Monday, May 23, 2016

How Independent is WADA's Sochi Investigation?

Last week WADA published the Terms of Reference (ToR) for its investigation into allegations published in the New York Times of systematic, state-sponsored doping at the Sochi 2014 Winter Olympics.  The investigation is on a fast track, with a report due in less than 2 months, presumably so that the report can inform decisions about Russia's status in the Rio 2016 Olympics.

Here I focus on the structure of the investigation, and specifically the notion of independence and conflict of interest, two topics that I've written about often. Sports organizations have had a difficult time with the notion of "independent advice" and WADA is no different. Because the Sochi investigation is to play a critical role in any decision to exclude or include Russian athletes in Rio this summer, it is critical that WADA has all of its ducks in a row, regardless which way that decision goes.

The Sochi ToR explains that "an Independent Person (IP) has been appointed" -- this is Richard McLaren, who also recently served with Dick Pound on the WADA Independent Commission that looked into the last batch of allegations of systemic doping in Russian athletics (that effort had some issues with "independence" as well). McLaren is a long-time WADA collaborator, CAS arbitrator and has a stellar resume in the world of sports governance. His impressive credentials are not at issue here -- but his advertised "independence" is.

The notion of "independence" has come up as an important issue in the structure of the Sochi investigation. WADA explains:
Sir Craig Reedie acted swiftly to name Richard McLaren further to requests received by the former director of Moscow’s anti-doping laboratory, Dr. Grigory Rodchenkov; and, whistleblower, Vitaly Stepanov.  Dr. Rodchenkov and Mr. Stepanov – that are the informants for this investigation -- both expressed concerns regarding ‘independence’.  These are sentiments that were echoed by Beckie Scott, the Chair of WADA’s Athlete Committee.  Dr. Rodchenkov and Mr. Stepanov indicated that, in light of a perceived conflict of interest -- given that the allegations relate to the Sochi Olympics and that WADA is funded by the International Olympic Committee (IOC) – they would only provide evidence in their possession to an independent person.
But what is an "independent person" in this context? If you dig a bit deeper, behind the words, you'll find that that WADA's Sochi investigation is in no way "independent" and instead should be considered an internal investigation.

There is nothing wrong in organizing an internal investigation - organizations do this all the time. However, it is misleading to label such an internal activity as "independent." Let's dive into some of the details.

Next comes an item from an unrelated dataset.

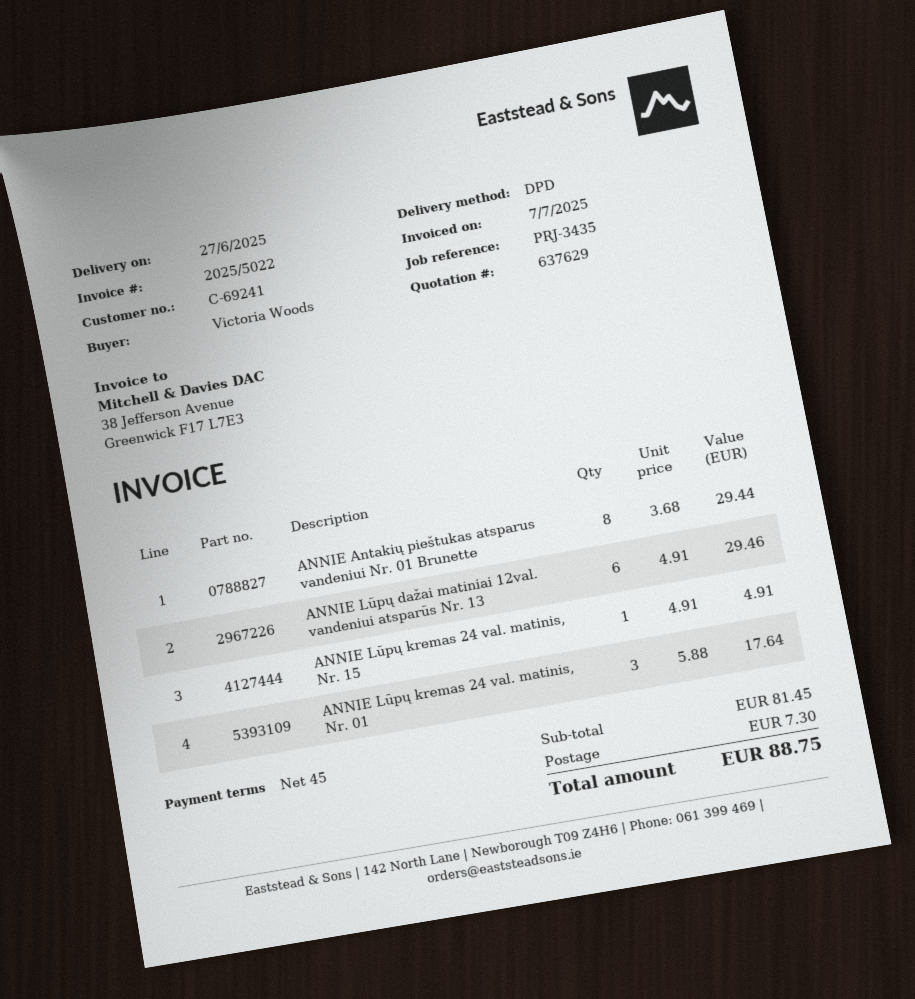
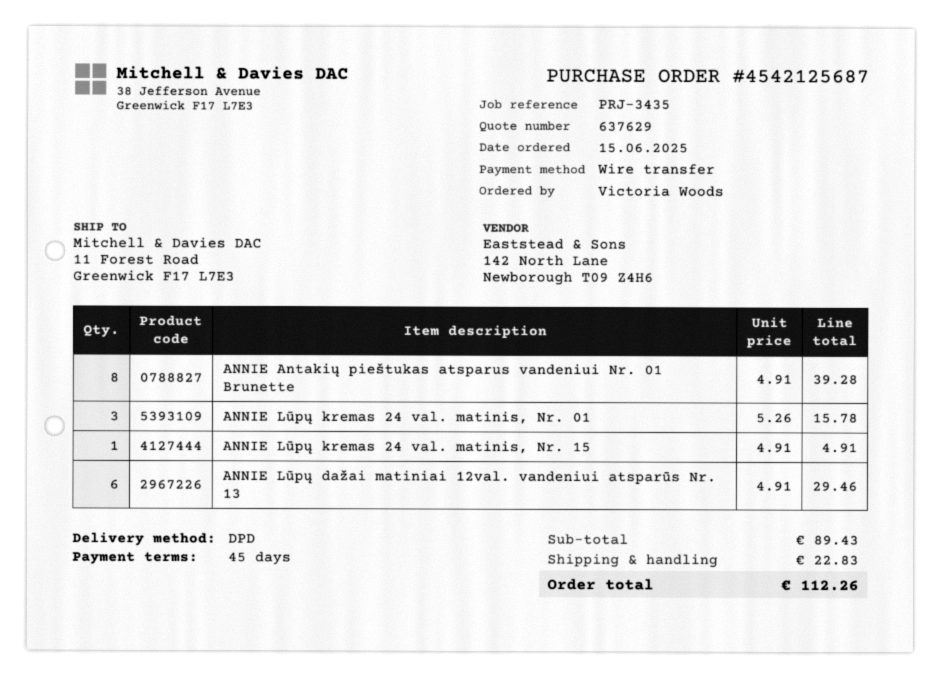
ANNIE Antakių pieštukas atsparus vandeniui Nr. 01 Brunette: 8 x 3.68 = 29.44 -> 8 x 4.91 = 39.28
ANNIE Lūpų kremas 24 val. matinis, Nr. 01: 3 x 5.88 = 17.64 -> 3 x 5.26 = 15.78
subtotal: 81.45 -> 89.43
shipping: 7.30 -> 22.83
total: 88.75 -> 112.26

The ToR for the McLaren investigation do not define what it means to be an "Independent Person." The ToR states:
The IP will be bound by the Conflict of Interest policy adopted by the WADA Executive Committee in May 2011, and in this light, are required to complete and sign a Statement of Independence and Interest in accordance with such policy.
It turns out that the WADA Conflict of Interest Policy is not publicly available. I emailed WADA last week requesting a copy and they responded quickly with a copy of the Conflict of Interest Policy dated December 2015 (and not May 2011, as stated in the ToR) that was last modified 20 May 2016. I am happy to make that document available here in PDF.

Interestingly, the WADA COI Policy does not define "conflict of interest" as is standard practice in such policies - here are some examples I rounded up last fall. Here is what WADA states about COI:
Every person who is subject to the Policy shall, in the exercise of his or her functions on behalf of WADA, be free of undue influence or other factors which may give rise to a conflict between his or her own interest or the interest of any other person and that of WADA.
What does this mean?  It is not at all clear. The WADA COI Policy is so imprecise and circular that it does not mean much at all. Contrast this with the COI policies of IOC (PDF) or IAAF (link).

I have emailed WADA with the following questions:
1. Can you tell me the budget for McLaren's investigation, including his remuneration?
2. Can you share McLaren's "Statement of Independence and Interest"?
In addition, McLaren is operating under some restrictive communication policies. For instance, under the ToR McLaren is "required to sign a confidentiality agreement upon appointment" and also "must read and agree to comply with WADA’s Media Relations policy." The WADA Media Relations Policy is also not a public document, but I have requested it as well from WADA. McLaren's efforts are to be staffed by WADA officials and people from WADA labs.

To summarize:

  • McLaren is being paid by WADA;
  • WADA determines what McLaren can say and to whom;
  • WADA is staffing and overseeing the investigation.
The bottom line here is that the investigation does not look very "independent" at all. It is an internal WADA effort, being led by a long-time WADA collaborator. This may all be just fine, however, WADA has made a big deal about the "independence" of its investigation to address concerns raised by whistle blowers and athletes.  WADA has not addressed their concerns in any meaningful way.

The lack of independence of it Sochi investigation has set WADA up for problems when a decision is ultimately made on Russian participation in Rio 2016, no matter how that decision is made. 

There are a few loose ends to the above, and I will follow up as they are addressed.